The analogy suggested by our developer is the Google approach.  Google does not know what questions will be asked of its search engine, so it uses crawlers to traverse the World Wide Web to collect data and store it in anticipation of any question.  Google puts that raw data through correlation and pattern matching algorithms to further speed the search process.  The logic is simple – a search against the open Internet would be grossly inefficient and utterly preposterous.  By gathering the data before the question is asked, Google actually returns answers while you are asking the question.

Triumfant does essentially the same thing as Google for endpoint state data, because like Google, we do not know the question until it is asked.  Triumfant does not rely on prior knowledge and instead detects malware and configuration problems by monitoring change.  We use our agent to continuously monitor over 200,000 attributes per machine and then collect that data at the server level.  Queries, online views, and data feeds execute against the repository data at the server and require no interaction with the endpoints.  Put this in contrast to other tools that have to get the data from the endpoint for every question asked.

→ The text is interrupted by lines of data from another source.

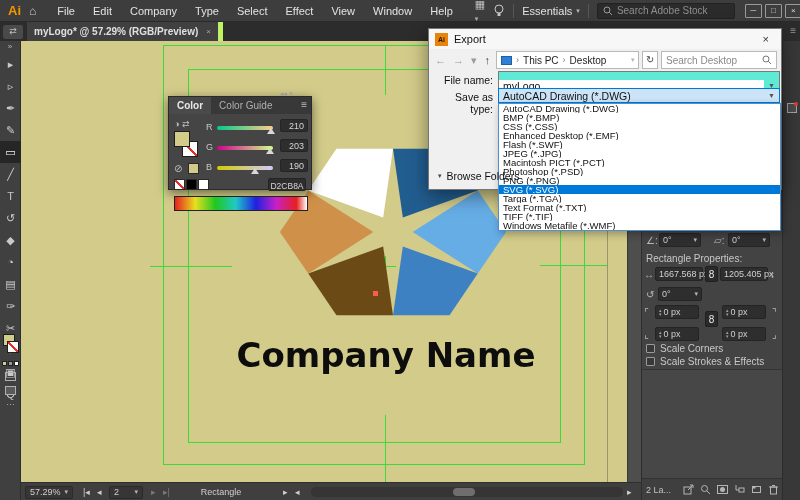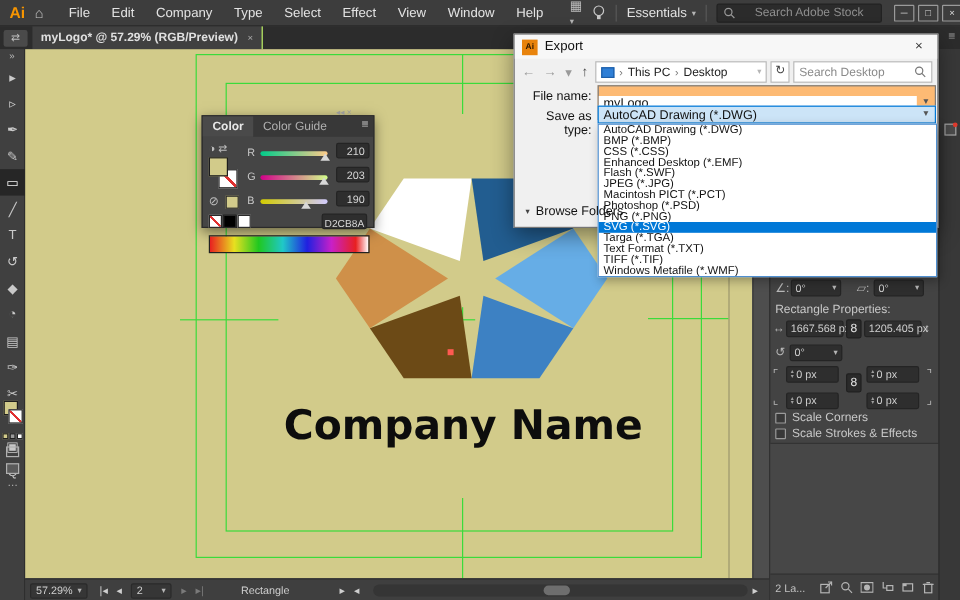--- a/index.html
+++ b/index.html
@@ -18,7 +18,7 @@
   .ws-grid { color:#bdbdbd; font-size:11px; letter-spacing:-1px; }
   .tri { font-size:7px; color:#b5b5b5; }
   .stock-search { width:138px; height:16px; background:#2b2b2b; border:1px solid #222; border-radius:2px; display:flex; align-items:center; padding:0 5px; gap:4px; }
-  .stock-search input { flex:1; background:transparent; border:0; outline:none; color:#cfcfcf; font-size:10px; font-family:inherit; min-width:0;margin-left:12px; }
+  .stock-search input { flex:1; background:transparent; border:0; outline:none; color:#cfcfcf; font-size:10px; font-family:inherit; min-width:0; }
   .stock-search input::placeholder { color:#8f8f8f; }
   .winbtns { display:flex; gap:3px; margin:0 4px 0 10px; }
   .winbtn { width:17px; height:14px; border:1px solid #9a9a9a; color:#d8d8d8; font-size:8px; display:flex; align-items:center; justify-content:center; border-radius:1px; }

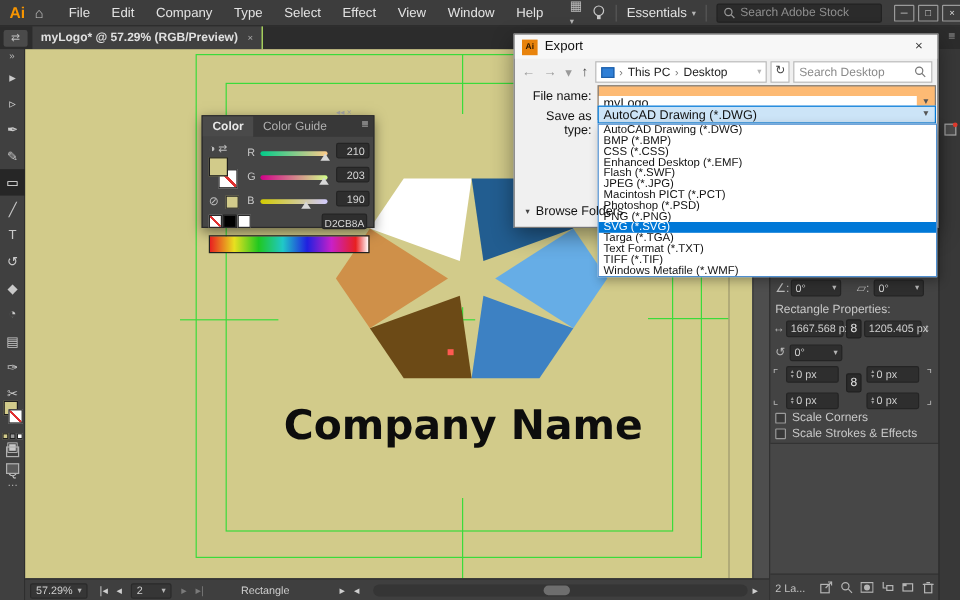--- a/index.html
+++ b/index.html
@@ -26,7 +26,7 @@
   
   #tabbar { position:absolute; left:0; top:22px; width:800px; height:19px; background:#2c2c2c; }
   .tab-left { position:absolute; left:3px; top:3px; width:20px; height:14px; background:#4a4a4a; border-radius:2px; color:#bdbdbd; font-size:9px; text-align:center; line-height:13px; }
-  .doc-tab { position:absolute; left:27px; top:0; height:19px; background:#404040; border-right:1px solid #bef264; display:flex; align-items:center; padding:0 7px; gap:8px; }
+  .doc-tab { position:absolute; left:27px; top:0; height:19px; background:#404040; border-right:5px solid #bef264; display:flex; align-items:center; padding:0 7px; gap:8px; }
   .doc-tab .t { font-size:10px; color:#e0e0e0; font-weight:bold; }
   .doc-tab .x { font-size:8px; color:#a8a8a8; }
   .tab-right-ic { position:absolute; right:4px; top:3px; color:#999; font-size:10px; }

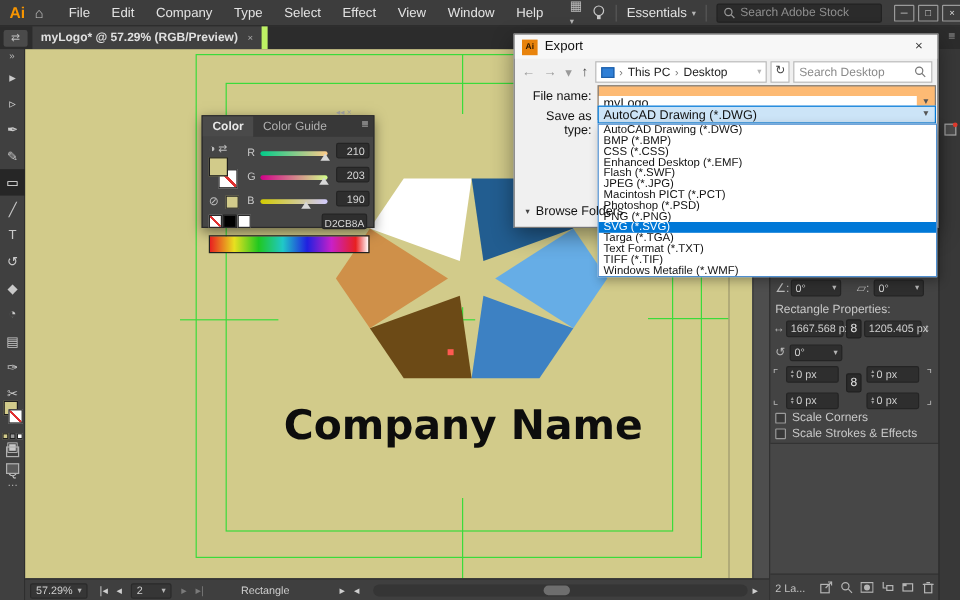--- a/index.html
+++ b/index.html
@@ -134,7 +134,7 @@
   .dlg-search input { flex:1; border:0; outline:none; font-size:10px; color:#333; font-family:inherit; min-width:0; }
   .dlg-search input::placeholder { color:#8a8a8a; }
   .frow-label { position:absolute; font-size:10.5px; color:#111; text-align:right; width:60px; }
-  .fname-field { position:absolute; left:69px; top:42px; width:282px; height:29px; background:#fdba74; border:1px solid #7a7a7a; display:flex; align-items:center; }
+  .fname-field { position:absolute; left:69px; top:42px; width:282px; height:29px; background:#5eead4; border:1px solid #7a7a7a; display:flex; align-items:center; }
   .fname-field input { flex:1; border:0; outline:none; font-size:10.5px; padding:0 4px; color:#111; font-family:inherit; }
   .combo-tri { color:#555; font-size:7px; padding:0 4px; }
   .stype-field { position:absolute; left:69px; top:59px; width:282px; height:15px; background:#cce4f7; border:1px solid #0078d7; display:flex; align-items:center; font-size:10.5px; color:#111; }

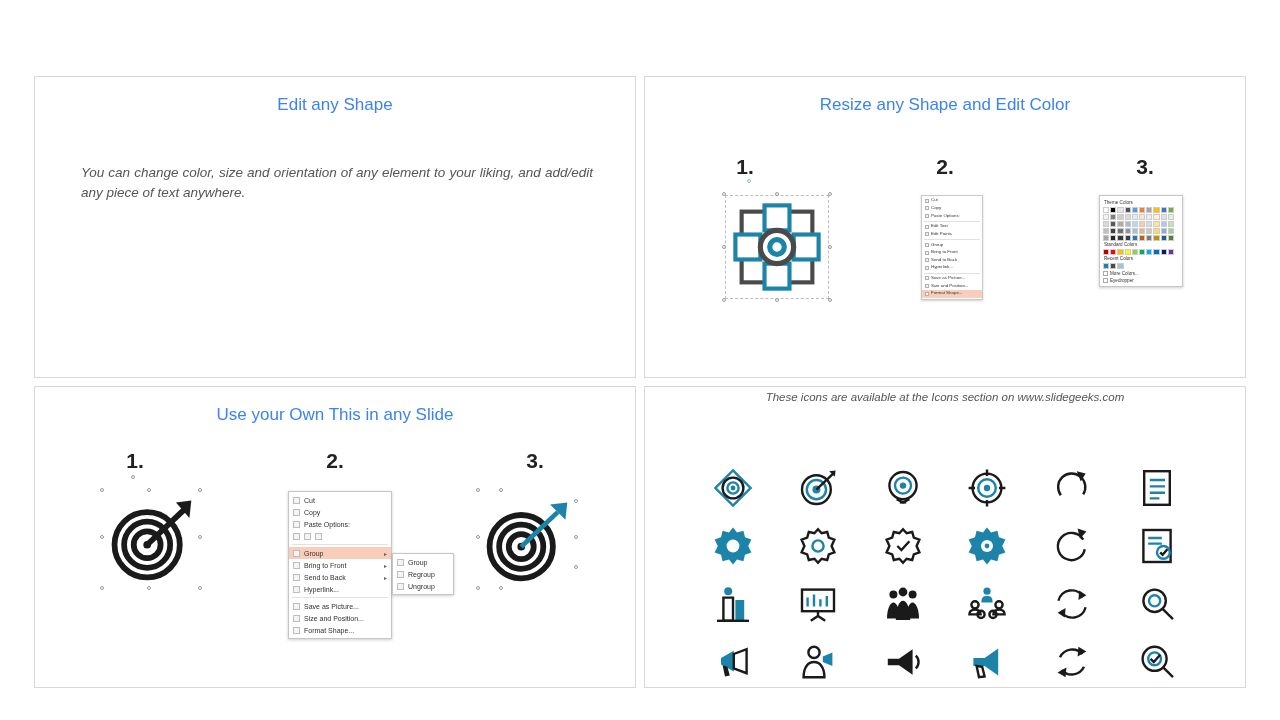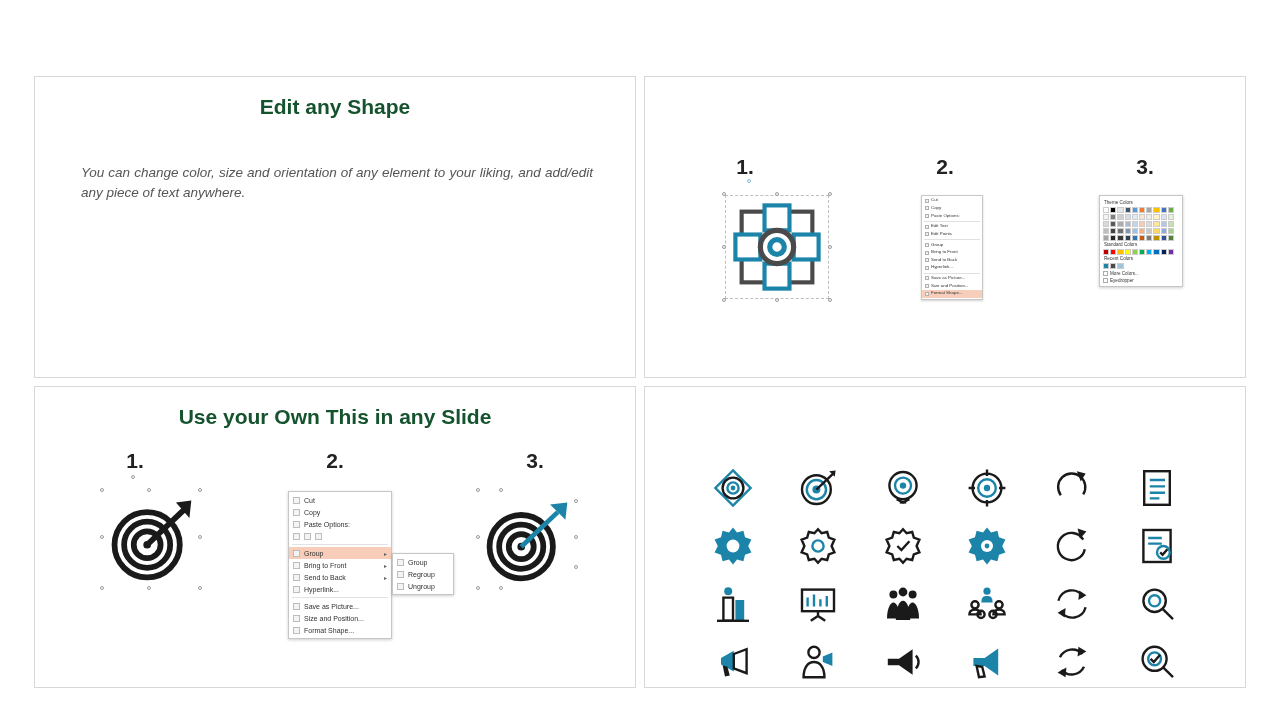--- a/index.html
+++ b/index.html
@@ -40,10 +40,10 @@
   }
   .panel-title {
     text-align: center;
-    font-size: 21px;
-    color: #14532d;
+    font-size: 17px;
+    color: #3b82f6;
     margin: 18px 0 0 0;
-    font-weight: bold;
+    font-weight: normal;
   }
   .panel-sub {
     text-align: center;

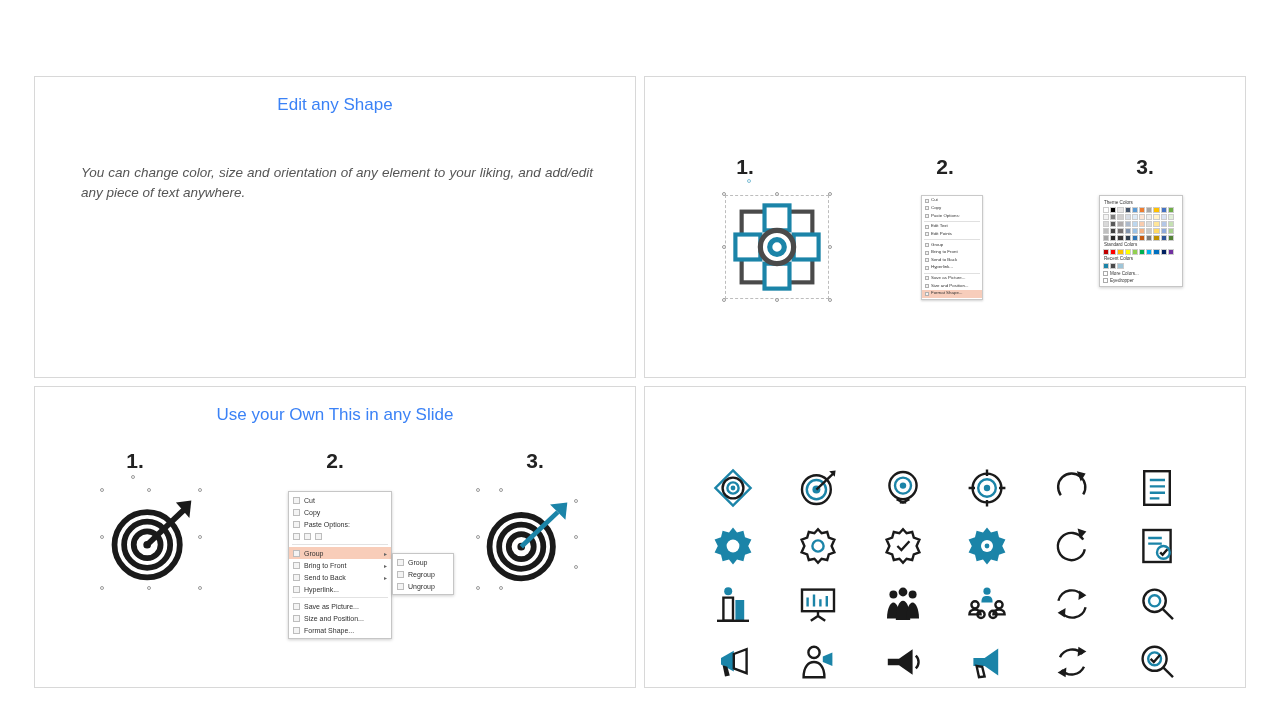--- a/index.html
+++ b/index.html
@@ -211,6 +211,7 @@
     </div>
 
     <div class="panel">
+      <div class="panel-title">Resize any Shape and Edit Color</div>
 
       <div class="steps" style="top:78px;">
         <div class="step">

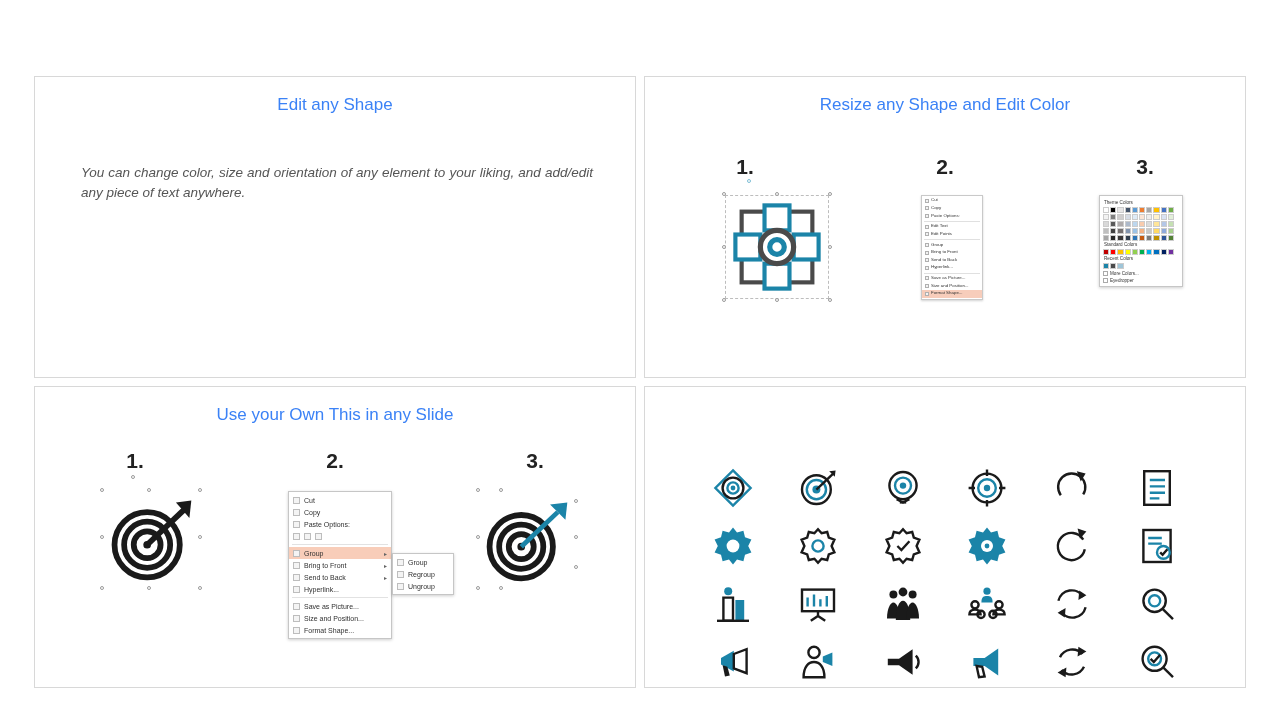--- a/index.html
+++ b/index.html
@@ -522,6 +522,7 @@
     </div>
 
     <div class="panel">
+      <div class="panel-sub">These icons are available at the Icons section on www.slidegeeks.com</div>
 
       <div class="icon-grid">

Triumfant’s repository can be queried directly and a report produced in hours (more likely minutes but I don’t like to show off).  You would know almost immediately how many machines have the new vulnerability and therefore be able to assess the risk to your organization.  It would not matter what machines are connected at that time nor would it impact the network or the endpoints.   Why?  Because like Google, the hard work of gathering and processing the raw data is done and the data readily available.  Best of all, the Triumfant agent performs its continuous monitoring unobtrusively and efficiently, and only sends back changes across the wire once a day.  You get faster access to the data with no impact to the endpoints or your network.

With other tools, you would either have to initiate an agentless scan of the machines to collect the required information, or push some new query or script to the endpoint agents for execution.  Either way, this activity places a burden on the endpoint and on the network as potentially large answer sets are returned across the wire.  The necessary data would then be collected in some repository and evaluated over time.  I was recently at a prospect that I would judge to be progressive and perceptive, and that prospect told me that it takes two weeks to identify machines affected by a new vulnerability for a population that is not large by most standards.

One hour versus two weeks.  Impressive.  Most Impressive.

But wait, there is more.  Most vulnerabilities have a short term mitigation strategy that involves setting some registry keys to temporarily disable the vulnerability until a patch is created and applied.  With Triumfant, a simple policy can enforce the temporary fix and applied in less than 24 hours.  Since there is likely no signature for an attack that quickly moves to leverage the new vulnerability, Triumfant will see those attacks and build a remediation to stop the attack.  Triumfant sees the new vulnerability, effectively closes the vulnerability, and detects anything that attempted to exploit the vulnerability.

The concept of accessing the central repository rather than continuously interrogating the endpoint machines works for all forms of situational awareness, business intelligence, data mining and analysis, and external feeds.  For example, Triumfant stores SCAP attributes for CCEs, CPEs and CVEs in the repository, so when the organization wants to build a CyberScope (Triumfant is a certified CyberScope provider) feed it does so from the repository without intrusion on the endpoint or consumption of network bandwidth.

So there you go.  Triumfant is like a web crawling search engine for the state data of your endpoint population.  The data is there so you can ask questions and get the situational awareness your organization needs to keep pace.  Gartner and other have been talking with increasing frequency about the importance of situational awareness and Enterprise Security Intelligence. I cannot think of a more more efficient and detailed source for endpoint state data than Triumfant.